凌晨三点。
这鬼天气,要么是宿醉的人刚躺下,要么就是失眠的人正熬着最深的夜。可对于南京城来说,这个凌晨三点,却成了永远的定格。
65岁的丁少华,倒在了书房那张吱呀作响的旧藤椅上。手里攥着的,是还没写完的《南京白话词典》手稿。脑梗来得太快,抢救无效。那个能把一句普普通通的“多大事啊”说得让你心窝子都熨帖的老头,就这么走了。
说实话,看到这消息的时候,我心里咯噔一下,紧接着是一阵发闷。这哪是走了一位相声演员?这分明是南京城的背景音乐(BGM)突然被人拔了电源。
朋友圈里,老南京人们都在刷屏,字里行间透着一股子“回不过神”的劲儿。是啊,以前总觉得这声音吵,现在突然静了,才发现那是咱心里的底噪。
要我说,丁少华这一辈子,活得太“真”了,真得甚至有点“犟”。
回想1984年,那是个什么样的年代?“铁饭碗”就是命根子。可他倒好,碗一摔,揣着两只碗(这意象绝了)、一套快板,硬是杀出了一条血路。这种魄力,现在的人真学不来。
最让我动容的,不是他后来怎么火到央视,也不是张艺谋怎么请他去《金陵十三钗》里当语言指导,而是他在义乌庙会那段“至暗时刻”。
你想啊,大热天的,台下观众走了一拨又一拨,最后只剩下一个捡瓶子的老太太。换做现在的流量明星,估计早就喊“卡”收工了。可丁少华呢?他把老太太请到遮阳棚正中间,给人家一个人演了一场“专场”。
我就想问问,现在的年轻人,有几个能受得了这份寂寞?有几个能把艺术尊严看得比观众数量还重?也就是这份“轴”,才让他等来了那个央视导演,才让南京白话这门“土得掉渣”的玩意儿,硬生生闯进了国家级的大屏幕。
那时候的弹幕要是能穿越回去,估计也是清一色的:“这方言,绝了!笑到头掉!”
丁少华在圈子里,有个出了名的“坏规矩”:他办的“小笑星培训班”,免费教孩子说相声、说南京话,但迟到一分钟,直接劝退。

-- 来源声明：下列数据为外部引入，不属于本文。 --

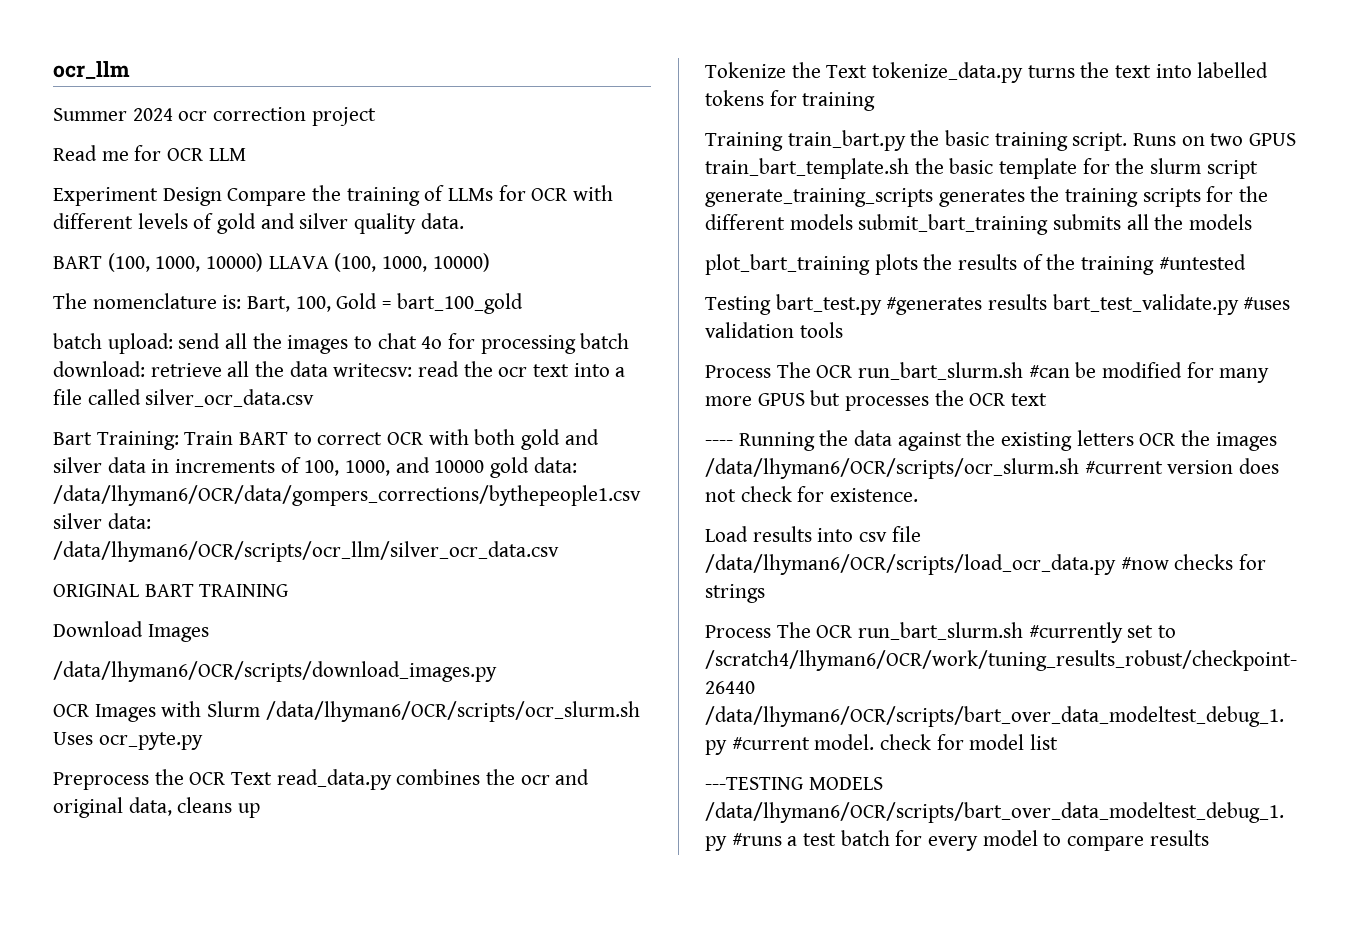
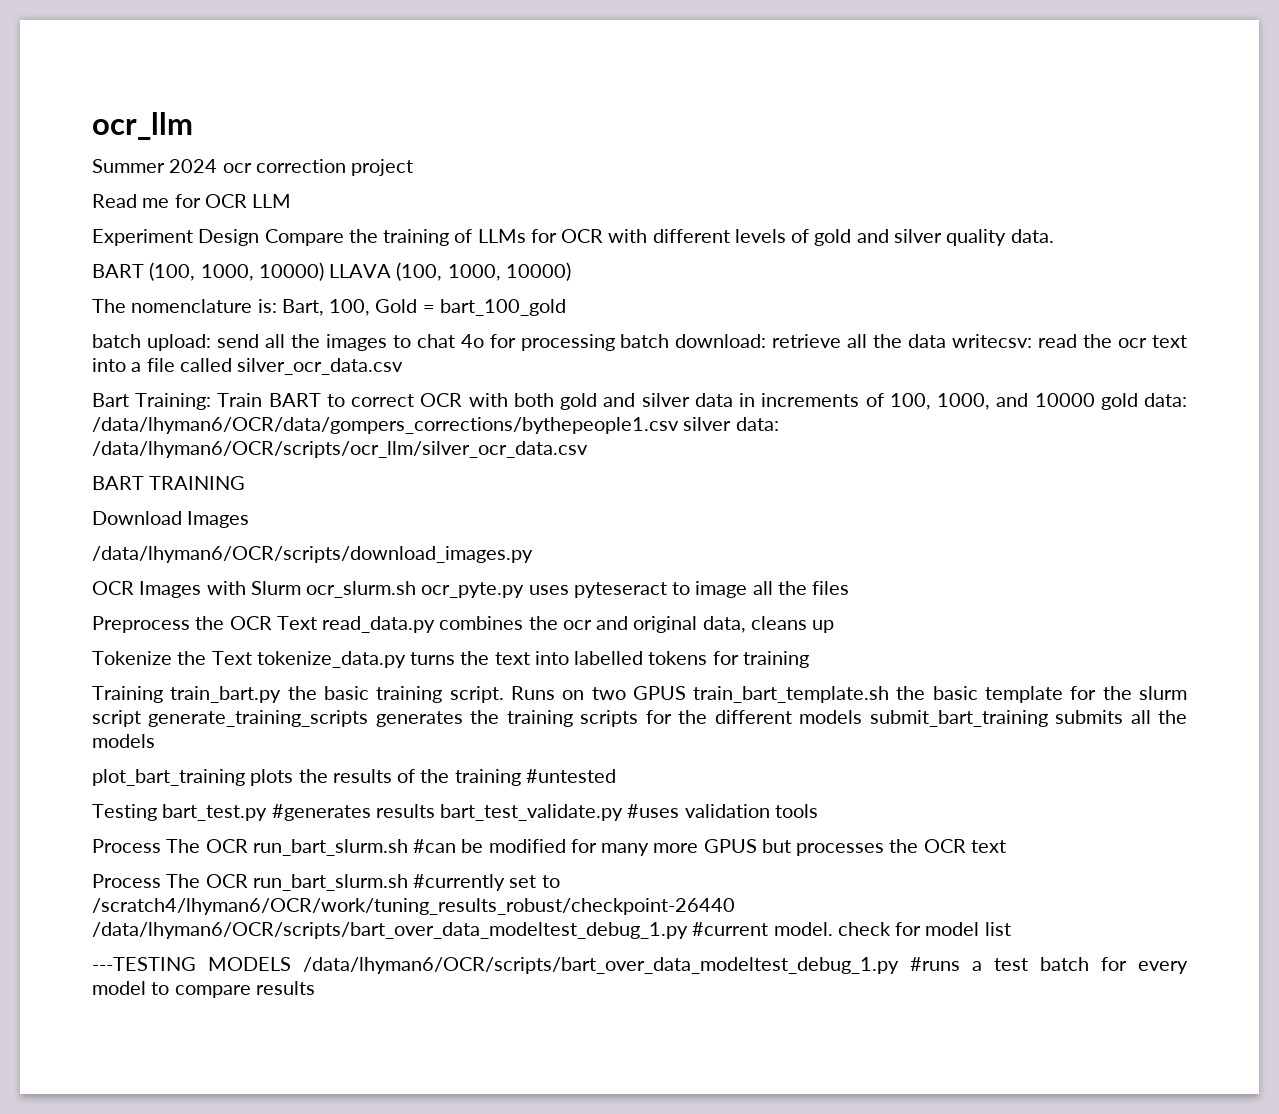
- ORIGINAL BART TRAINING
+ BART TRAINING
- OCR Images with Slurm /data/lhyman6/OCR/scripts/ocr_slurm.sh Uses ocr_pyte.py
+ OCR Images with Slurm ocr_slurm.sh ocr_pyte.py uses pyteseract to image all the files
- ---- Running the data against the existing letters OCR the images /data/lhyman6/OCR/scripts/ocr_slurm.sh #current version does not check for existence.
- Load results into csv file /data/lhyman6/OCR/scripts/load_ocr_data.py #now checks for strings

当年这事儿没少挨骂,家长觉得他不近人情,网友觉得他拿鸡毛当令箭。我也曾纳闷,至于吗?
直到后来听圈内人讲了那个“28大杠”的故事。
有个被他“狠心”踢出门的孩子,后来发现是家里出了变故,为了照顾老人才迟到。丁少华知道后,什么都没说。只是在那之后的无数个深夜,有人看见他蹬着那辆除了铃铛不响哪儿都响的破自行车,在昏黄的路灯下,驮着资料去给那孩子补课。
补到什么时候?补到月亮西沉。
那一刻,我才明白,他守的不是那点师道尊严,他守的是底线。他比谁都清楚,这年头学艺不难,难的是学“做人”。那个当年被他骂得最惨、现在跪得最响的徒弟,就是最好的证明。
这种“刀子嘴豆腐心”的反差,不就是咱们南京人骨子里的“外糙内细”吗?
丁少华走得太急,急得连个像样的告别都没留给我们。更急的是,他走前一个月,查志华刚走。现在,南京白话的官方传承人,掰着手指头都能数过来。
这事儿细想,真让人后背发凉。
非遗中心那冷冰冰的数据摆在那里:30岁以下的年轻人,能说地道老南京话的,不到三成。什么“喝夺”、“舌答子”、“哌嗒板子”,在00后听来,跟外语没两样。
我在想,如果丁少华泉下有知,看到现在的南京满大街都是普通话,连买个鸭血粉丝汤都听不到一句地道的吆喝,他会有多心痛?
他走前一周,还在敬老院忙着改《卖拐》,改成防诈骗版逗得90岁老兵假牙都掉了。那笑声,仿佛就是他留给这个世界最后的礼物。
现在,词典还剩147个词条没写完。这不仅仅是缺了几个词,这是断了根啊。
说实话,我特别反感那种“以后再也没人……”的矫情话。但这次,我觉得矫情一回也未尝不可。
老丁守的,从来不是几段让人哈哈大笑的相声。他守的是南京人那种“大萝卜”般的憨厚、直爽,还有那种“多大事啊”的豁达。
方言一旦死了,城市就像被拔了电源的灯笼。 看起来再繁华,那光也是冷的,照不进人心里。
所以,别觉得土,也别觉得老派。下次路过老门东,听见哪个小杆子、小潘西在那用南京话“摆龙门阵”,别嫌弃,凑过去听听。
甚至,你可以试着跟你家娃说两句:“今儿个阿吃过啦?”
让这声音活在生活里,而不是躺在录音机里。